JCDR - Register at Journal of Clinical and Diagnostic Research
Journal of Clinical and Diagnostic Research, ISSN - 0973 - 709X
Dentistry Section DOI : 10.7860/JCDR/2018/32552.12022
Year : 2018 | Month : Sep | Volume : 12 | Issue : 09 Full Version Page : ZC20 - ZC23

Three-Dimensional Assessment of Pharyngeal Airway Space by MRI in Class II Division 1 Patients Treated by Twin Block Appliance

Ram Gopal1, Tulika Tripathi2, Priyank Rai3, Anup Kanase4

1 Senior Resident, Department of Orthodontics and Dentofacial Orthopedics, Maulana Azad Institute of Dental Sciences, Delhi, India.
2 Senior Professor and Head, Department of Orthodontics and Dentofacial Orthopedics, Maulana Azad Institute of Dental Sciences, Delhi, India.
3 Professor, Department of Orthodontics and Dentofacial Orthopedics, Maulana Azad Institute of Dental Sciences, Delhi, India.
4 Professor, Department of Orthodontics and Dentofacial Orthopedics, Maulana Azad Institute of Dental Sciences, Delhi, India.
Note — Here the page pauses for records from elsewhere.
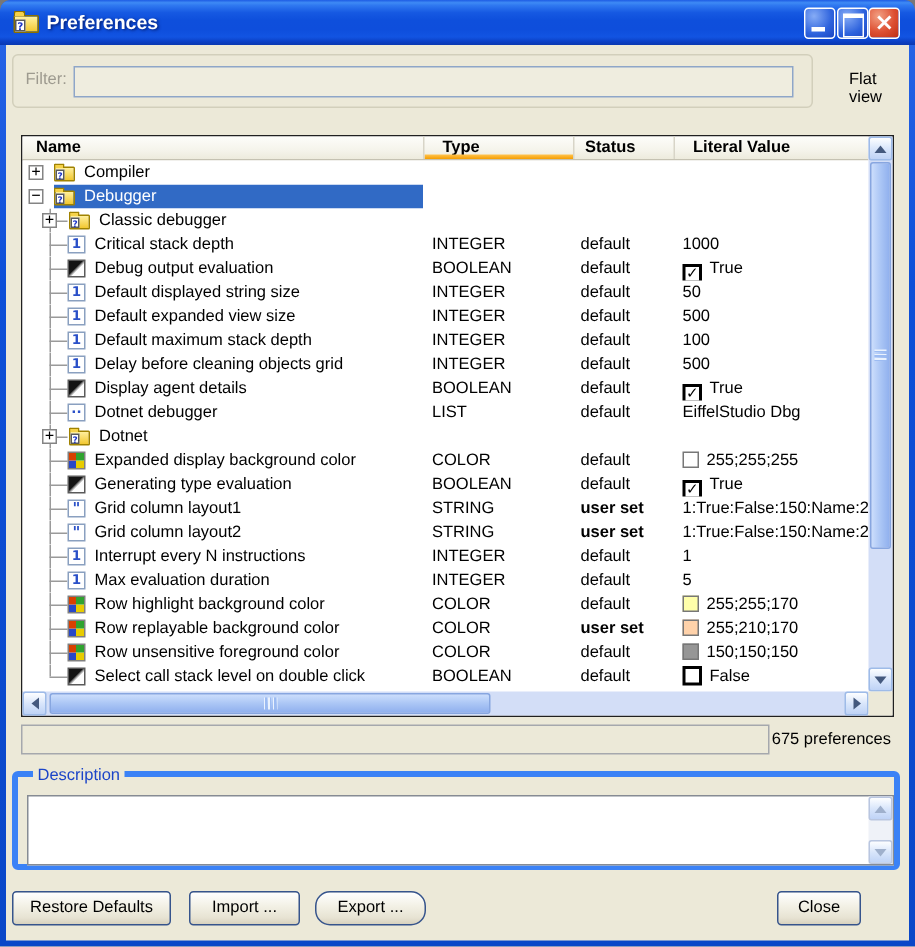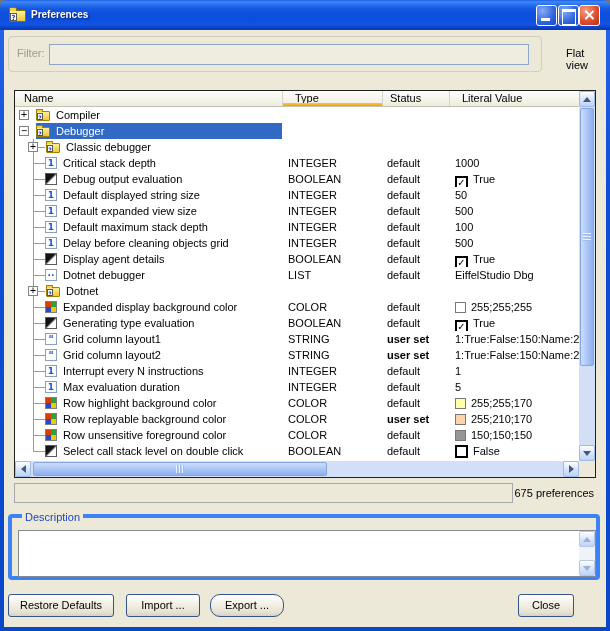--- a/index.html
+++ b/index.html
@@ -13,21 +13,21 @@
   }
 
   
   #titlebar {
     position: absolute; left: 0; top: 0; width: 610px; height: 30px;
     background: linear-gradient(180deg,#1E5CE4 0%,#3E8AF5 6%,#2F78F0 12%,#1659E2 28%,#0E4FDC 45%,#0E4EDC 65%,#1254E2 82%,#0B3FC4 93%,#0A38B0 100%);
     border-radius: 7px 7px 0 0;
   }
   #title-text {
     position: absolute; left: 31px; top: 0; height: 29px; line-height: 29px;
-    font-size: 10px; font-weight: bold; color: #fff;
+    font-size: 13px; font-weight: bold; color: #fff;
     text-shadow: 1px 1px 2px rgba(0,20,90,.85);
   }
   .tfolder { position: absolute; left: 9px; top: 10px; width: 17px; height: 12px;
     background: linear-gradient(180deg,#FFF2A2,#F2C830); border: 1px solid #8A7000; border-radius: 1px; }
   .tfolder::before { content: ""; position: absolute; left: -1px; top: -4px; width: 6px; height: 3px;
     background: #F6D24A; border: 1px solid #8A7000; border-bottom: none; border-radius: 2px 2px 0 0; }
   .qbadge { position: absolute; left: 0; bottom: 0; width: 7px; height: 8px; background: #fff;
     border: 1px solid #5A5A5A; font: bold 7px/8px "DejaVu Sans", sans-serif; color: #2038C8; text-align: center; }
   .tbtn { position: absolute; top: 5px; width: 21px; height: 21px; border: 1px solid #fff; border-radius: 3px; }
   .tbtn.minb, .tbtn.maxb { background: radial-gradient(circle at 30% 25%,#86ACF6,#2E63DD 60%,#1B46C2); }
@@ -48,21 +48,21 @@
   #filter-label { position: absolute; left: 8px; top: 10px; color: #9D9A8F; }
   #filter-input { position: absolute; left: 40px; top: 7px; width: 480px; height: 21px;
     border: 1px solid #8EA6C8; background: #EFEDDF; font: 11px "Liberation Sans", sans-serif; padding: 2px 4px; color: #333; }
   #flat-view { position: absolute; left: 529px; top: 10px; color: #000; cursor: default; padding-left: 28px; }
 
   
   #grid { position: absolute; left: 10px; top: 60px; width: 582px; height: 388px;
     border: 1px solid #202020; background: #fff; }
   #grid-header { position: absolute; left: 0; top: 0; width: 564px; height: 16px;
     background: linear-gradient(180deg,#FDFDFA,#F5F4EB 60%,#EDEBDD); border-bottom: 1px solid #C5C2B2; }
-  .hcol { position: absolute; top: 0; height: 15px; line-height: 15px; border-right: 1px solid #D8D5C8; overflow: hidden; white-space: nowrap; }
+  .hcol { position: absolute; top: 0; height: 15px; line-height: 15px; border-right: 1px solid #D8D5C8; overflow: hidden; white-space: nowrap; font-weight: bold; }
   .hcol0 { left: 0; width: 268px; padding-left: 9px; }
   .hcol1 { left: 268px; width: 100px; padding-left: 12px; }
   .hcol2 { left: 368px; width: 67px; padding-left: 7px; }
   .hcol3 { left: 435px; width: 129px; padding-left: 12px; border-right: none; }
   .sortbar { position: absolute; left: 0; right: 0; bottom: 0; height: 3px;
     background: linear-gradient(180deg,#FFC44F,#F59D00); }
 
   #grid-body { position: absolute; left: 0; top: 16px; width: 564px; height: 354px; overflow: hidden; background: #fff; }
   .trow { position: absolute; left: 0; width: 564px; height: 16px; }
   .cell { position: absolute; top: 0; height: 16px; line-height: 16px; overflow: hidden; white-space: nowrap; }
NAME, ADDRESS, E-MAIL ID OF THE CORRESPONDING AUTHOR: Dr. Tulika Tripathi, Department of Orthodontics, 4th Floor, MAIDS, MAMC Comnplex, BSZ Marg, Delhi-110002, India.
E-mail: drtulikatripathi@yahoo.com
Abstract

Introduction

A close relationship exists between pharyngeal airway and dentofacial structures. Retrognathic mandible is an anatomic predisposing factor for narrow pharyngeal airway. Twin Block appliance improves the patency of pharyngeal airway by correction of mandibular retrognathia in growing patients.

Aim

To assess changes in pharyngeal airway space by MRI in Class II Division 1 subjects treated by twin block appliance.

Materials and Methods

A total of 12 patients (two females and ten males) in the age group of 12-14 years were treated by Twin-Block appliance for correction of Class II Division 1 malocclusion. All the orthodontic records and MRI were collected at two stages, T1 (Pre-treatment) and T2 (Post-treatment). Three-dimensional analysis of pharyngeal airway space was performed. Normality of the data was checked by Kolmogorov Smirnov test. Paired-t test was performed to compare the means at T1 and T2.

Results

Following Twin Block treatment, MRI showed statistically significant increase in pharyngeal airway space in all three dimensions. Maximum increase in volume was seen in oro-pharynx (240±92.75 mm3, p<0.05) followed by hypo-pharynx (207±139.62 mm3, p< 0.01) and naso-pharynx (111.51±137.03 mm3, p< 0.05). Laterally and sagitally, maximum increase of 1.61±.55 mm and 1.92±0.89 mm respectively was seen in oro-pharynx (P<0.001). Vertically, total increase of 3.73 mm was observed in pharyngeal airway with the highest increase in hypo-pharynx (1.421mm, p< 0.05) followed by oro-pharynx (1.392 mm) and naso-pharynx (0.917 mm).

Conclusion

There is a positive impact of Twin Block treatment on pharyngeal airway dimensions. When narrow airway is suspected clinically or on cephalograms, MRI is useful for dynamic pharyngeal airway space analysis, as transverse and volumetric changes cannot be appreciated by two-dimensional imaging.

Keywords

Introduction

Growth and development of maxillofacial structures are influenced by genetic and environmental factors. Normal respiratory activity affects the harmonious growth of maxillofacial structures [1,2].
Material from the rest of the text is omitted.